Domain Generalization with Machine Learning in the NOvA Experiment by Andrew T.C. Sutton
English | PDF EPUB (True) | 2023 | 174 Pages | ISBN : 3031435826 | 28.4 MB

This thesis presents significant advances in the use of neural networks to study the properties of neutrinos. Machine learning tools like neural networks (NN) can be used to identify the particle types or determine their energies in detectors such as those used in the NOvA neutrino experiment, which studies changes in a beam of neutrinos as it propagates approximately 800 km through the earth. NOvA relies heavily on simulations of the physics processes and the detector response; these simulations work well, but do not match the real experiment perfectly. Thus, neural networks trained on simulated datasets must include systematic uncertainties that account for possible imperfections in the simulation. This thesis presents the first application in HEP of adversarial domain generalization to a regression neural network. Applying domain generalization to problems with large systematic variations will reduce the impact of uncertainties while avoiding the risk of falsely constraining the phase space. Reducing the impact of systematic uncertainties makes NOvA analysis more robust, and improves the significance of experimental results.

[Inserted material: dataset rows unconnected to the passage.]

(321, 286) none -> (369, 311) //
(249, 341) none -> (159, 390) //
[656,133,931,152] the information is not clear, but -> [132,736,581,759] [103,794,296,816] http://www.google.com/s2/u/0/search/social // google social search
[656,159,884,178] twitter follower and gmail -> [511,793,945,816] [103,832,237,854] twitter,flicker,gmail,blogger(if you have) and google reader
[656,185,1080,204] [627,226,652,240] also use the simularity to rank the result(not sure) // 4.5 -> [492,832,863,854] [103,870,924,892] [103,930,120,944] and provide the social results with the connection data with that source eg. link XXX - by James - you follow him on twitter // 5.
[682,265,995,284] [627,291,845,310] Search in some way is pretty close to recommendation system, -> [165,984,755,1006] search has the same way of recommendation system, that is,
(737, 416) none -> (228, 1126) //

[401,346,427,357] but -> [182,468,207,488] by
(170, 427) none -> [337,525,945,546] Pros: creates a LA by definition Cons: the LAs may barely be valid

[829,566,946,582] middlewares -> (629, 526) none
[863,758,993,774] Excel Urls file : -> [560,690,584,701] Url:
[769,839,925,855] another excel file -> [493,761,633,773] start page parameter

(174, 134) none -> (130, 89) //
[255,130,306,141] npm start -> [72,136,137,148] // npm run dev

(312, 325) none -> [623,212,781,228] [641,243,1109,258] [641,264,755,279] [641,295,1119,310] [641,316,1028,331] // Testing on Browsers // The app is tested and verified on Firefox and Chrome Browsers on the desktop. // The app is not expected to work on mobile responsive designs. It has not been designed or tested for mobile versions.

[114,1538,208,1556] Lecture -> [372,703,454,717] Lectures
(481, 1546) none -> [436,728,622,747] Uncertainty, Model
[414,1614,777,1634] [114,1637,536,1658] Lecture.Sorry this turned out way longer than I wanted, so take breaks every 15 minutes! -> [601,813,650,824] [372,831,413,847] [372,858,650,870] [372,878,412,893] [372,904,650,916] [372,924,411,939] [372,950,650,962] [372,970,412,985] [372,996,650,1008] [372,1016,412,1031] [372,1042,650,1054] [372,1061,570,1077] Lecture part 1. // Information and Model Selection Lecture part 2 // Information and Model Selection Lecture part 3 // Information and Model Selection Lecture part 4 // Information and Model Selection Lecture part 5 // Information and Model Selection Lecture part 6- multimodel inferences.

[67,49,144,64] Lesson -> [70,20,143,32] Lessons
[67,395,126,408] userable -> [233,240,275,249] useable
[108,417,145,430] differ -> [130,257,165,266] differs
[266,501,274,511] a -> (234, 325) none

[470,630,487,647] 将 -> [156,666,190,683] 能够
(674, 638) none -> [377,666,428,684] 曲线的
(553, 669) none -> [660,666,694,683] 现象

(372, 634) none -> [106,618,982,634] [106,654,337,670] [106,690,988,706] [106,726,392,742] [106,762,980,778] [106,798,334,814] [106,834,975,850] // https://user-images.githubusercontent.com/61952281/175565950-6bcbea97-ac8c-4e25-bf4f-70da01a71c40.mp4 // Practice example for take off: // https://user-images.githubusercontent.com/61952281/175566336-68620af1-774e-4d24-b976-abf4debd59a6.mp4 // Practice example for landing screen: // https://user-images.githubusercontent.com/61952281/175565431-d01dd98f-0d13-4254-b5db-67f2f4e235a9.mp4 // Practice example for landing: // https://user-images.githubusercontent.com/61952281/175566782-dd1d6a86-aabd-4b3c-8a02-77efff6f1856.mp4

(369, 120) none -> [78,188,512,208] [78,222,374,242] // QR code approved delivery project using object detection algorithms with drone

Proceedings of International Conference on Technology and Instrumentation in Particle Physics 2017: Volume 1 (Repost)

Posted By: AvaxGenius
Proceedings of International Conference on Technology and Instrumentation in Particle Physics 2017: Volume 1 (Repost)

Proceedings of International Conference on Technology and Instrumentation in Particle Physics 2017: Volume 1 by Zhen-An Liu
English | PDF,EPUB | 2018 | 446 Pages | ISBN : 9811313121 | 112.67 MB

These two volumes present the proceedings of the International Conference on Technology and Instrumentation in Particle Physics 2017 (TIPP2017), which was held in Beijing, China from 22 to 26 May 2017. Gathering selected articles on the basis of their quality and originality, it highlights the latest developments and research trends in detectors and instrumentation for all branches of particle physics, particle astrophysics and closely related fields. This is the first volume, and focuses on the main themes Gaseous detectors, Semiconductor detectors, Experimental detector systems, Calorimeters, Particle identification, Photon detectors, Dark Matter Detectors and Neutrino Detectors.